O programa faz um alerta sobre os perigos de ingerir medicamentos vencidos, mal conservados ou fora de circulação. O maior desafio será o de eliminar o hábito que as pessoas têm de criar uma “farmácia doméstica”, ou seja, evitar o estoque de medicamentos vencidos armazenados em casa. O objetivo também é o de prevenir a automedicação, o uso de medicamentos sem prescrição médica ou auxílio de qualquer profissional de saúde.

O programa foi aprovado em janeiro de 2014 através do Decreto Municipal nº 4.308 e atende as exigências da Política de Resíduo Sólidos de Orlândia instada em 2012. Os postos de coleta estarão distribuídos entre as Unidades de Saúde da cidade, onde as pessoas podem deixar seus medicamentos vencidos.

“Os medicamentos serão recolhidos pela empresa contratada pela Prefeitura Municipal. O tratamento dos resíduos do grupo B é feito por meio da incineração. As cinzas serão encaminhadas para aterro sanitário licenciado”, diz a diretora da Daidea Reciclagem Inteligente, Michelle Miele.

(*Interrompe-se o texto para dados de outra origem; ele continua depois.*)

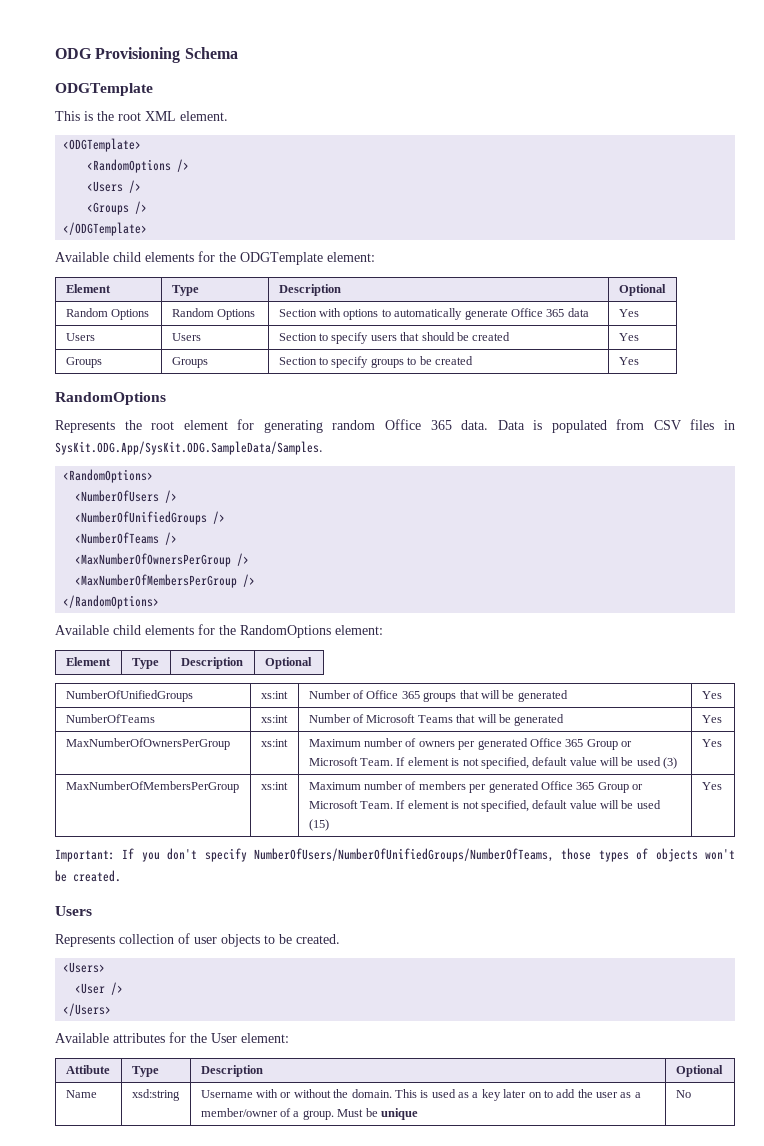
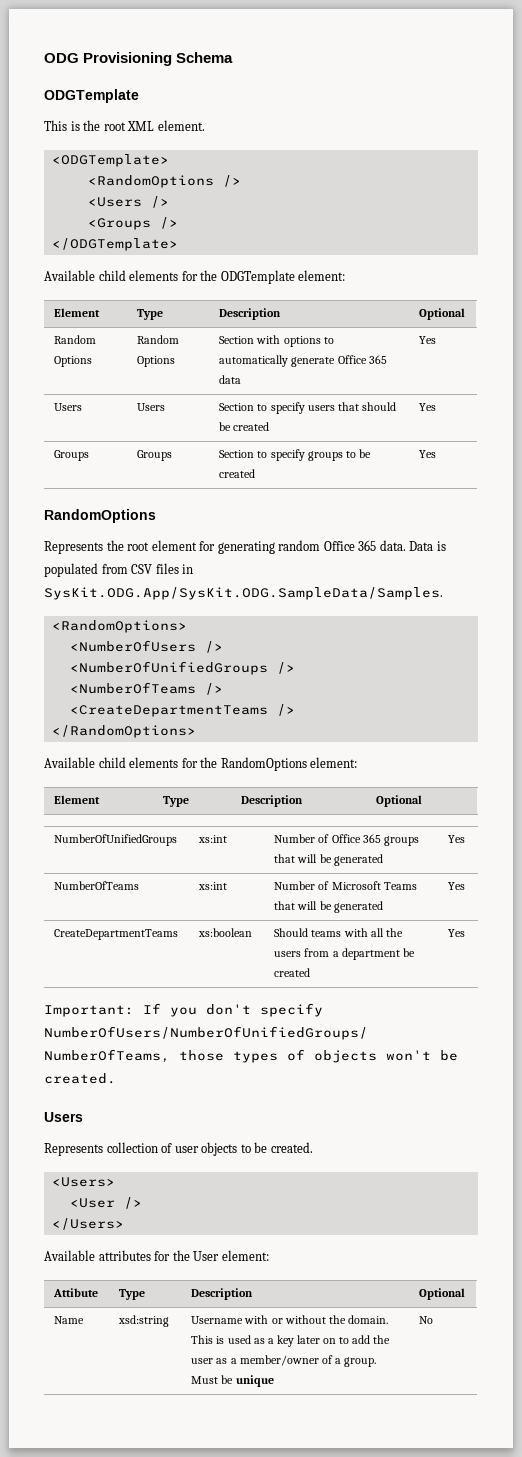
[75,553,250,567] [75,574,238,588] <MaxNumberOfOwnersPerGroup /> // <MaxNumberOfMembersPerGroup -> [69,705,268,717] <CreateDepartmentTeams
[65,738,230,750] [260,739,288,747] [308,738,633,750] [308,757,678,769] [701,739,722,747] [65,781,239,793] [260,782,288,790] [308,781,644,793] [308,800,661,812] [308,819,329,831] MaxNumberOfOwnersPerGroup | xs:int | Maximum number of owners per generated Office 365 Group or Microsoft Team. If element is not specified, default value will be used (3) | Yes // MaxNumberOfMembersPerGroup | xs:int | Maximum number of members per generated Office 365 Group or Microsoft Team. If element is not specified, default value will be used (15) -> [54,929,179,940] [198,928,253,937] [274,928,403,937] [274,948,415,960] [274,968,311,977] CreateDepartmentTeams | xs:boolean | Should teams with all the users from a department be created

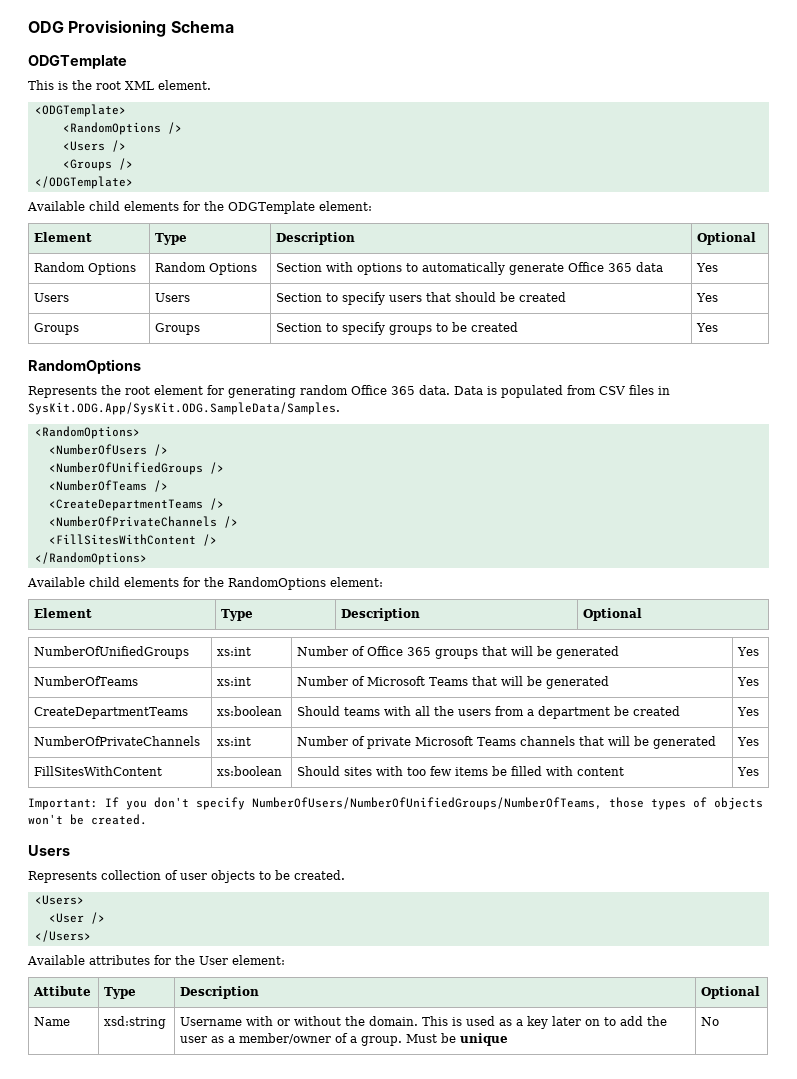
(295, 710) none -> [48,516,238,528] [48,534,217,546] // <NumberOfPrivateChannels /> // <FillSitesWithContent />
(466, 933) none -> [34,736,201,746] [217,737,252,746] [297,736,717,749] [737,737,760,746] [34,766,163,776] [217,766,283,776] [297,766,625,776] [737,767,760,776] // NumberOfPrivateChannels | xs:int | Number of private Microsoft Teams channels that will be generated | Yes // FillSitesWithContent | xs:boolean | Should sites with too few items be filled with content | Yes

O programa prevê ainda campanhas educativas para conscientizar a comunidade sobre a forma correta de descarte de medicamentos. A partir do segundo semestre serão realizadas palestras com temas ligados a intoxicação, automedicação, doação solidária de medicamento bom, reconhecimento da profissão do farmacêutico e amostra-grátis.

“Pesquisas indicam que diversas substâncias presentes nos remédios não são totalmente removidas durante os processos convencionais de tratamento de esgotos. O descarte impróprio desses medicamentos pode prejudicar não apenas o meio ambiente, mas também nossa saúde. Por isso é importante informar bem a população e deixar claro que o descarte correto das sobras de remédios é um ato de cidadania”, concluiu Miele.